Domingo 8 de marzo de 2009, San José, Costa Rica
Nacionales
Evangelo de hoy

Alvaro Sáenz Zúñiga, Presbítero
asaenz@liturgo.org

Presbítero

asaenz@liturgo.org

Cada vez que pensamos en la transfiguración de Jesús nos viene a la mente el ser humano glorificado. En la montaña, los apóstoles experimentaron por un instante, no una glorificación de su Maestro sino, al contrario, la revelación fugaz de la gloria de Dios que habitaba ya en Jesús.

Cuando niño, un día hice una travesura, raspé un vidrio pintado de negro del sitio donde papá manipulaba los negativos e imprimía retratos según el método fotográfico del “cuarto oscuro”. Al hacerlo, una fuerte luz entró iluminándolo todo. Eso pasaría en la Transfiguración de Jesús: esa luz inmensa que habitaba en él se hizo visible a los apóstoles por unos instantes.

En Cristo transfigurado está la promesa de lo que será de nosotros un día, si vivimos nuestra vida según el modelo de Jesús, consagrándonos a su voluntad.

Jesús los había llevado a la montaña. Estando allí él se transparentó. A Pedro, Santiago y Juan, les tocó el privilegio de contemplar aquello. Ahora bien, si solo hubiera sido un espectáculo se podría pensar que era el arrebato místico de un hombre muy santo. Pero había algo más.

Ahora bien, si así era, faltaban testigos, dos hombres, que era los que la ley mosaica hacía indispensables para certificar un hecho. Y vinieron los testigos a afirmar la grandeza de Jesús, su señorío y mesianismo. Eran ni más ni menos que Moisés, supremo legislador de Israel; y Elías, el más grande de los profetas del Antiguo Testamento.

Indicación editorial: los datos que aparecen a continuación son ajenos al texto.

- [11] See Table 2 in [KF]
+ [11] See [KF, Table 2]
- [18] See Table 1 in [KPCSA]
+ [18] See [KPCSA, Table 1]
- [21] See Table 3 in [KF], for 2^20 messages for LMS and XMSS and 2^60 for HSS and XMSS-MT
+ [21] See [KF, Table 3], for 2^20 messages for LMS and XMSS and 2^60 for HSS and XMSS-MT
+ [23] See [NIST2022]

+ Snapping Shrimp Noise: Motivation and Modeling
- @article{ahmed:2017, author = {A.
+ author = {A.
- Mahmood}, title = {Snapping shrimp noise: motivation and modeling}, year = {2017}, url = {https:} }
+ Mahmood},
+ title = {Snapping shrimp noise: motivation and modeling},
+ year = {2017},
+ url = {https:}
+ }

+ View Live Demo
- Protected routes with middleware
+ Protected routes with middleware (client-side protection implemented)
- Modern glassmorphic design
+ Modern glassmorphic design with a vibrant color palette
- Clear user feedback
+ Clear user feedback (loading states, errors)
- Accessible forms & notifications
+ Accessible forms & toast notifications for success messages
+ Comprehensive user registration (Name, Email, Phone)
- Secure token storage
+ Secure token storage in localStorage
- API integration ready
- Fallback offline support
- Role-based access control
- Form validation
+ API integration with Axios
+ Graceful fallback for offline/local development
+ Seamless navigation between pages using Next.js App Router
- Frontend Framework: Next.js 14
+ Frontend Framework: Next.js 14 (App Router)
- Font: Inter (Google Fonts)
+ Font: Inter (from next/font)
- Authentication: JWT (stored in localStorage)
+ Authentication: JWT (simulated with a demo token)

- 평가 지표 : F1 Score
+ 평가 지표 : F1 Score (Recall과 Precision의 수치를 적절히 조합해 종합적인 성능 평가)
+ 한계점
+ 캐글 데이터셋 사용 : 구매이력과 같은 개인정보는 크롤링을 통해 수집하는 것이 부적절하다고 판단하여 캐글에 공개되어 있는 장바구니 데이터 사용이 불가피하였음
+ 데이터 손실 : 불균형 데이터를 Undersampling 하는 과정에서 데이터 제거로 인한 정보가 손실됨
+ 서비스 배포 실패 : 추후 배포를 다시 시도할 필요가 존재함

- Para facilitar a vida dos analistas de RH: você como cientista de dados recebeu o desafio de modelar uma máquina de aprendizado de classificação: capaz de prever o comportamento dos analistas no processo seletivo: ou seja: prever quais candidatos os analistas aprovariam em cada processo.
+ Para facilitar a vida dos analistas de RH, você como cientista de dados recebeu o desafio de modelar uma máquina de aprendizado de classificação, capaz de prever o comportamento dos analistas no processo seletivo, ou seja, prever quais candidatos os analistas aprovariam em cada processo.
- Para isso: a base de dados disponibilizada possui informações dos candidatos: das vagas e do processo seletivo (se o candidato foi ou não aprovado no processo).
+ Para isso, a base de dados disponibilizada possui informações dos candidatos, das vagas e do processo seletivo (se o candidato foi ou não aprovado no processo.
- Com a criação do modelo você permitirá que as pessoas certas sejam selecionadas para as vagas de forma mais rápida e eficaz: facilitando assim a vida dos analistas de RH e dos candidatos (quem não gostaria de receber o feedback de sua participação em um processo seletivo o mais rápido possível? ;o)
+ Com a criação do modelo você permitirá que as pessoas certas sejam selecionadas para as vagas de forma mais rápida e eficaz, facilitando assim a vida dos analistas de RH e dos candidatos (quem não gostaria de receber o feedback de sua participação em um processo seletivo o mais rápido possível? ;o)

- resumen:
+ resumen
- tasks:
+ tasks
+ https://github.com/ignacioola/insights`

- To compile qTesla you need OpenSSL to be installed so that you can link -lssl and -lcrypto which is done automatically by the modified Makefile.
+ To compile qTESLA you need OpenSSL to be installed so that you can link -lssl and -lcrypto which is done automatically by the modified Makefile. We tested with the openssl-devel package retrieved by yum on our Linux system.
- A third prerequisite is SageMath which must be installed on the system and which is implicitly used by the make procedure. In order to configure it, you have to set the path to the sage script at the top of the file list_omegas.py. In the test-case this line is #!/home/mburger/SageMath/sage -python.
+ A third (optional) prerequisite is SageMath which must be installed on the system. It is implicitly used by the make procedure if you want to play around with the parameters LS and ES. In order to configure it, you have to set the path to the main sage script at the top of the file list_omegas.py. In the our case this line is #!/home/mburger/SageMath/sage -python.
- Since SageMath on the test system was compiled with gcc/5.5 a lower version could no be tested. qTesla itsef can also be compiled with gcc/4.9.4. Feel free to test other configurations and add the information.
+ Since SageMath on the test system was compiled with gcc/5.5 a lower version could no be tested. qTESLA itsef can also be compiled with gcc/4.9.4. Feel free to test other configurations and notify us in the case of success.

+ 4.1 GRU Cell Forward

“¡Qué bien estamos aquí!, hagamos tres carpas”, es la reacción espontánea de Pedro. Cualquier ser humano querría quedarse en la contemplación de Dios para siempre, dejando atrás lo ordinario y cotidiano. Este no es tiempo de visión beatífica sino que, con el decir de los Obispos en Aparecida, este tiempo es para la misión permanente, el constante anuncio de Jesucristo a los otros, para acercarlos y se beneficien de su gloria.

Un elemento final es lo que el Padre de los Cielos dice a Simón Pedro: “No, este no es otro profeta más, …este es mi hijo muy querido, escúchenlo”. Solo para que no haya errores.

Recordar la transfiguración nos pone al menos frente a tres realidades: la primera, que Jesús es el Hijo de Dios. La segunda, que le debemos escuchar siempre. La tercera, que si lo oímos e imitamos, un día seremos glorificados con Él.